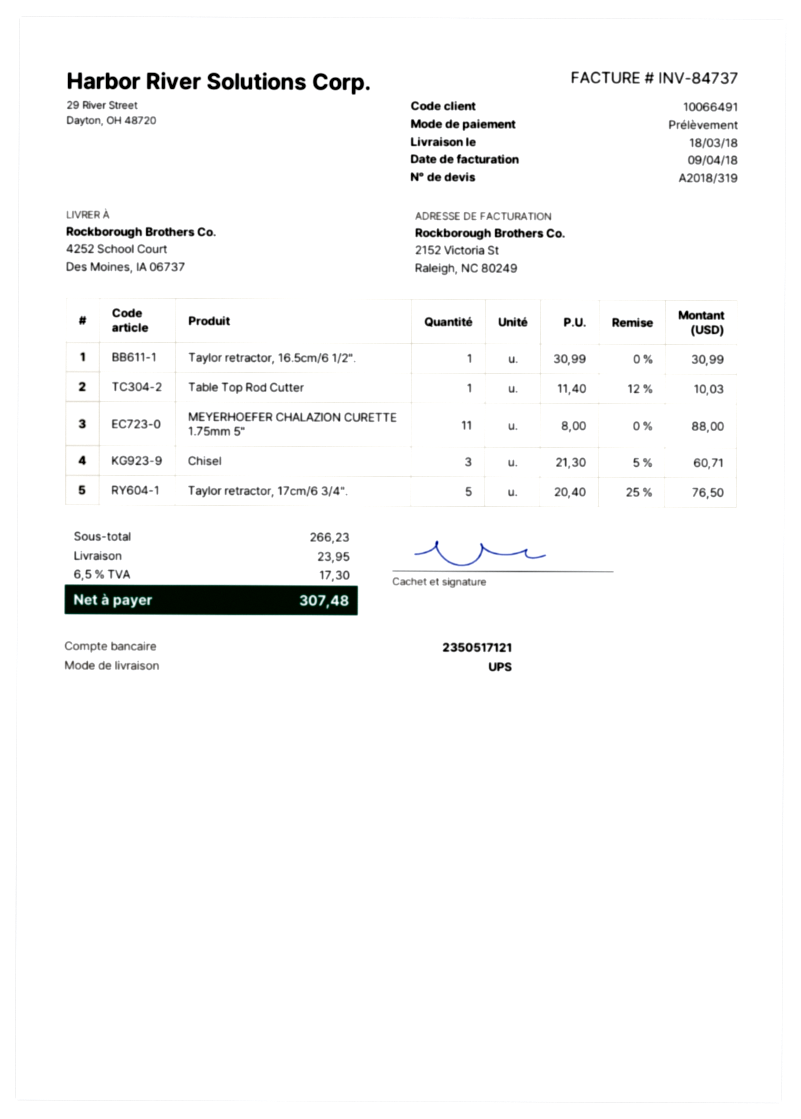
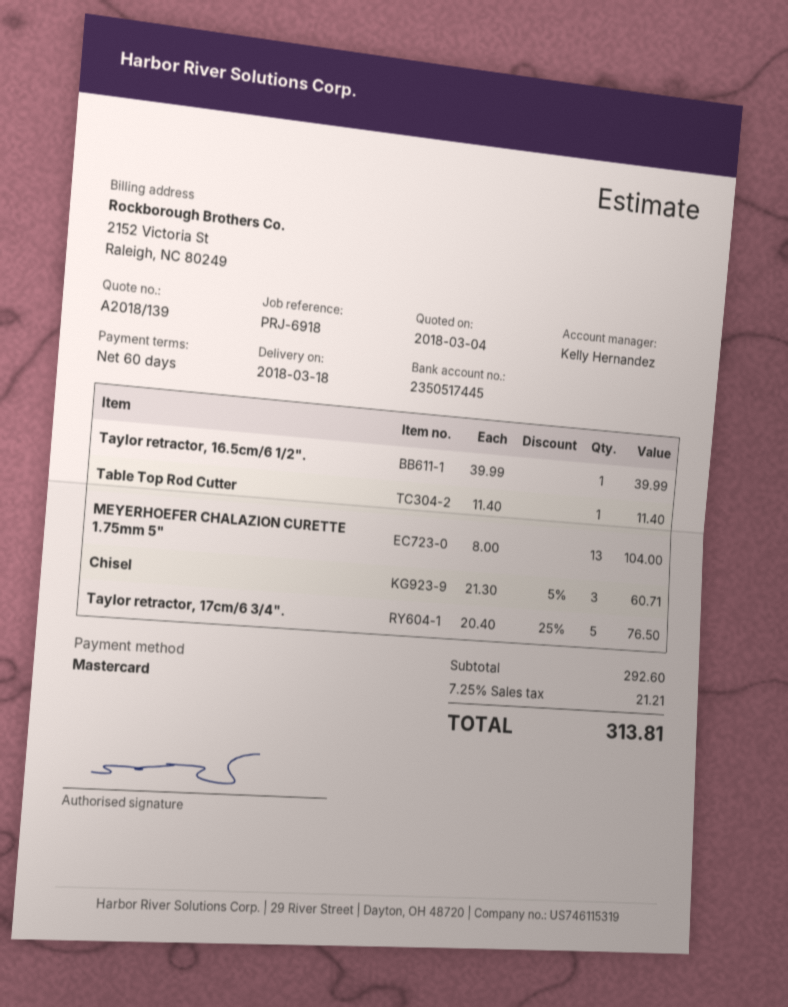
quote number: A2018/319 -> A2018/139
payment method: direct debit -> Mastercard
bank account: 2350517121 -> 2350517445
Taylor retractor, 16.5cm/6 1/2".: 1 x 30.99 = 30.99 -> 1 x 39.99 = 39.99
Table Top Rod Cutter: 1 x 11.40 - 12% = 10.03 -> 1 x 11.40 = 11.40
MEYERHOEFER CHALAZION CURETTE 1.75mm 5": 11 x 8.00 = 88.00 -> 13 x 8.00 = 104.00
subtotal: 266.23 -> 292.60
shipping: 23.95 -> none
tax: 6.5% = 17.30 -> 7.25% = 21.21
total: 307.48 -> 313.81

====

## Problem requirements
Only the listing above, set down exactly and without pictures, belongs in the answer.

## Exercise response
quote number: A2018/319 -> A2018/139
payment method: direct debit -> Mastercard
bank account: 2350517121 -> 2350517445
Taylor retractor, 16.5cm/6 1/2".: 1 x 30.99 = 30.99 -> 1 x 39.99 = 39.99
Table Top Rod Cutter: 1 x 11.40 - 12% = 10.03 -> 1 x 11.40 = 11.40
MEYERHOEFER CHALAZION CURETTE 1.75mm 5": 11 x 8.00 = 88.00 -> 13 x 8.00 = 104.00
subtotal: 266.23 -> 292.60
shipping: 23.95 -> none
tax: 6.5% = 17.30 -> 7.25% = 21.21
total: 307.48 -> 313.81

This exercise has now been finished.